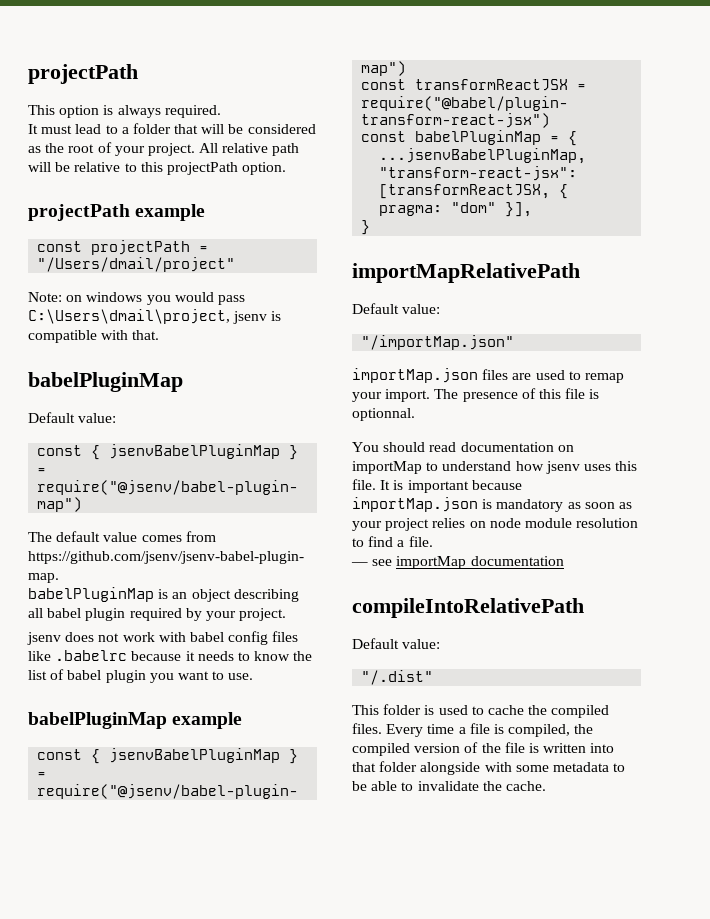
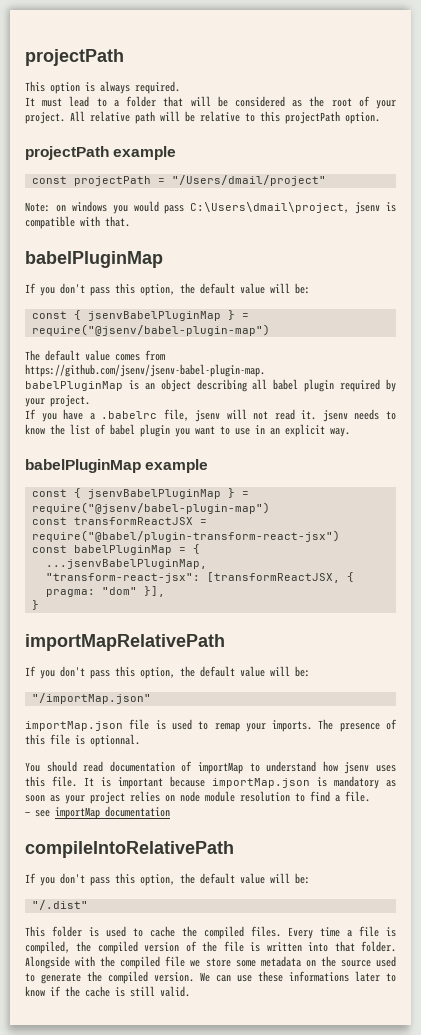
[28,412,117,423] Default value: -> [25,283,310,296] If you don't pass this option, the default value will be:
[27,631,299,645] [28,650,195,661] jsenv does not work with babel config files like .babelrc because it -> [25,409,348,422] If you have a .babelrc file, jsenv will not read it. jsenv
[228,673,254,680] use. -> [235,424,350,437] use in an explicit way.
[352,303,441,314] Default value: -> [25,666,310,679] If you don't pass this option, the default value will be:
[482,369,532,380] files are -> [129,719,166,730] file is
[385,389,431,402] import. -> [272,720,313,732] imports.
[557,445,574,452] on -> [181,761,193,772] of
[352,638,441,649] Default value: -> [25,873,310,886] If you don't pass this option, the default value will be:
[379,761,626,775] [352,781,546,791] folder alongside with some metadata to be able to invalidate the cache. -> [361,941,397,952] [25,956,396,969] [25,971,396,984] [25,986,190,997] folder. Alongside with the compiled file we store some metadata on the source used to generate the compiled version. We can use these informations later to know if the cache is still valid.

Task to complete
The answer must be every line from the entries above that holds the string "value".

Response to this task
[28,412,117,423] Default value: -> [25,283,310,296] If you don't pass this option, the default value will be:
[352,303,441,314] Default value: -> [25,666,310,679] If you don't pass this option, the default value will be:
[352,638,441,649] Default value: -> [25,873,310,886] If you don't pass this option, the default value will be:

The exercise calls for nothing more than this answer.